WASHINGTON - The Republican chairman of the Federal Communications Commission is disputing Democratic assertions that a new rule loosening restrictions on media ownership is full of loopholes and will lead to a wave of mergers and fewer choices for consumers.
Democratic commissioner Michael Copps described the commission's decision approving the measure as "one that would make George Orwell proud," referring to the English author best known for his novels critiquing totalitarianism and for popularizing the phrase "Big Brother is watching you."
FCC chairman Kevin Martin said the commission action was a "relatively minor loosening" of a single rule.
The conflicting impressions say a lot about the divisive nature of the media ownership debate. Too much media in the hands of too few companies raises fears of an emerging corporate big brother and fewer news and information sources.

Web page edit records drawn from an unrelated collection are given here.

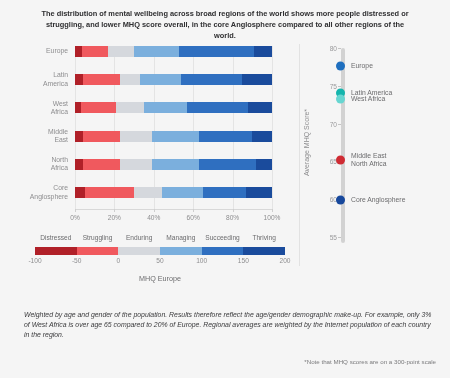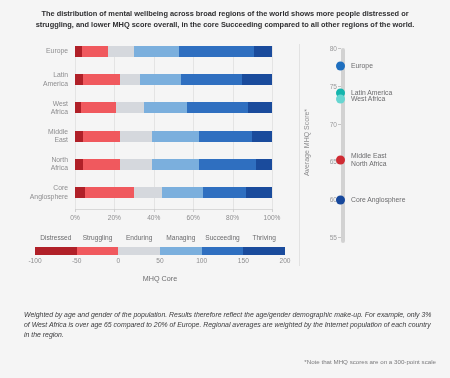--- a/index.html
+++ b/index.html
@@ -256,7 +256,7 @@
 
 <div class="page">
 
-  <div class="title">The distribution of mental wellbeing across broad regions of the world shows more people distressed or struggling, and lower MHQ score overall, in the core Succeeding compared to all other regions of the world.</div>
+  <div class="title">The distribution of mental wellbeing across broad regions of the world shows more people distressed or struggling, and lower MHQ score overall, in the core Anglosphere compared to all other regions of the world.</div>
 
   <div class="left-panel">
 

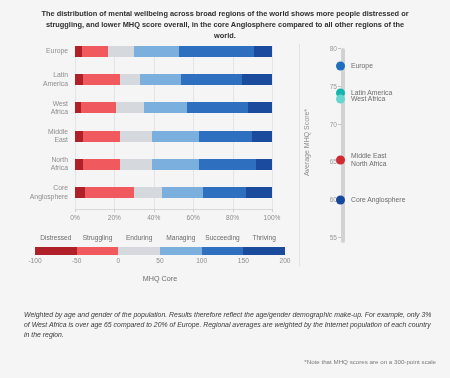--- a/index.html
+++ b/index.html
@@ -385,7 +385,7 @@
           <div class="legend-tick" style="left: 208.333px;">150</div>
           <div class="legend-tick" style="left: 250px;">200</div>
         </div>
-      <div class="legend-axis-title">MHQ Core</div>
+      <div class="legend-axis-title">MHQ Europe</div>
     </div>
   </div>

The commission vote, along strict party lines, will allow a single company to own a TV or radio station and a newspaper in the 20 largest metropolitan areas.
"I think this was actually a very moderate attempt to adjust our rules to reflect some of the changes that are occurring in the marketplace," Martin said.
However, the two Democrats on the commission say the rule will open the door to a new wave of media consolidation.
The chairman was also criticized for granting waivers to a number of existing cross-ownership arrangements.
Martin says the loopholes are actually exceptions that create a high hurdle for such combinations to be approved in markets that are not among the 20 largest in the nation.